Candido defendia uma ideia de socialismo como “modo de ser” que se traduzia de diversas formas além da intervenção propriamente partidária, desde o âmbito da relação interpessoal, de que é exemplo a amizade com Florestan Fernandes, até o âmbito da produção de conhecimento. Esse “modo de ser” implica uma disposição de abertura e interesse genuíno pela perspectiva de outros concretos, principalmente se excluídos ou invisibilizados, os quais num país de realidade periférica não faltam. Ao entrar em contato com essas perspectivas, o intelectual poderia integrá-los ao debate público como problema sobre o qual deliberar coletivamente. Essa tematização dos excluídos ou invisibilizados é atitude que teria se desenvolvido na Faculdade com sua geração, o que ele chamou de “radicalismo sociológico”, e que pode contribuir com um radicalismo político que ele também defendia.

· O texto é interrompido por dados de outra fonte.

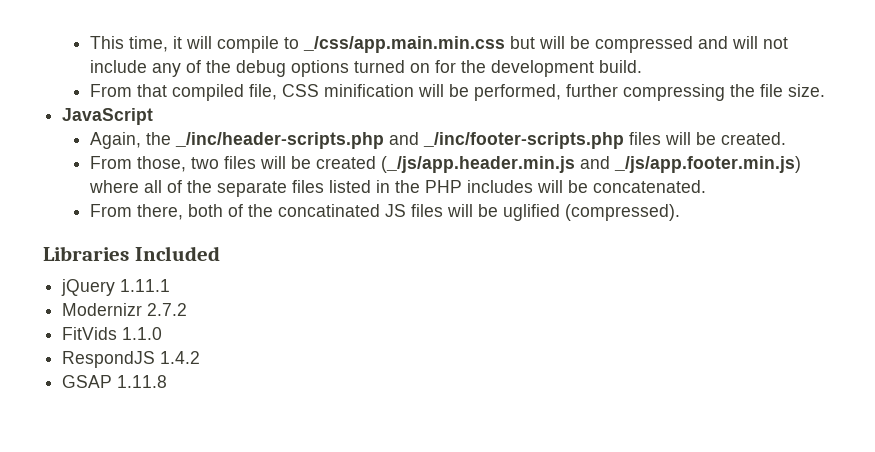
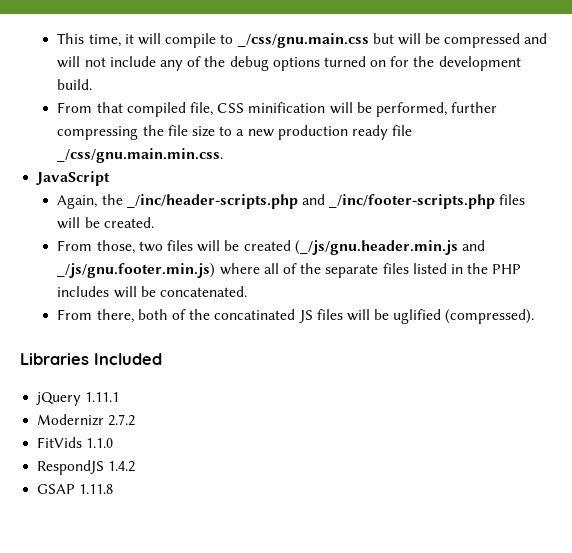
[302,36,505,53] _/css/app.main.min.css -> [237,33,369,48] _/css/gnu.main.css
[787,84,825,97] size. -> [191,125,413,140] [57,148,224,163] size to a new production ready file _/css/gnu.main.min.css.
[380,156,801,173] (_/js/app.header.min.js and _/js/app.footer.min.js) -> [294,240,485,255] [57,263,216,278] (_/js/gnu.header.min.js and _/js/gnu.footer.min.js)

Serviço de Comunicação Social: Quais livros do conjunto da obra de Candido você ressaltaria para a formação das novas gerações na área de humanidades?

Max Luiz Gimenes: É difícil destacar obras de um conjunto tão vasto e rico, como eu já disse que é a produção de Antonio Candido. Não me ocorre agora nenhuma obra sobre a qual se possa dizer que tenha envelhecido ou que cessado de dizer o que tinha para dizer aos olhos de um leitor contemporâneo. Como se sabe, a obra-prima é Formação da literatura brasileira (1959), assim como os ensaios de crítica literária de O discurso e a cidade (1993), “Dialética da malandragem” e “De cortiço a cortiço”. Além deles, eu destacaria Os parceiros do Rio Bonito, que expressa muito claramente a tradução das convicções e do modo de ser de Candido em modo de produção de conhecimento. Trata-se de uma pesquisa qualitativa sobre a realidade do caipira, considerada não de um ponto de vista descritivo, mas como algo que deve ser compreendido para ser transformado, na medida em que exprimia, nas palavras dele, “uma situação da mais revoltante iniquidade”. A reforma agrária que ele vislumbrava como solução desejável da questão diagnosticada não aconteceu, e o problema social continua posto, com seu prognóstico da migração para a cidade e (sub)proletarização do caipira se consolidando, como demonstra reportagem recente sobre Bofete no jornal Folha de S.Paulo. O que hoje se costuma chamar de “ralé estrutural” no debate sobre classes sociais, por exemplo, pelo menos em São Paulo tem o caipira como uma de suas matrizes, além de migrantes de outras regiões do país etc.

Max Luiz Gimenes defendeu a dissertação O “rosa burguês da revolução”: Antonio Candido e o papel do intelectual moderno no Brasil (2018), sob orientação da professora Maria Arminda do Nascimento Arruda, do Departamento de Sociologia.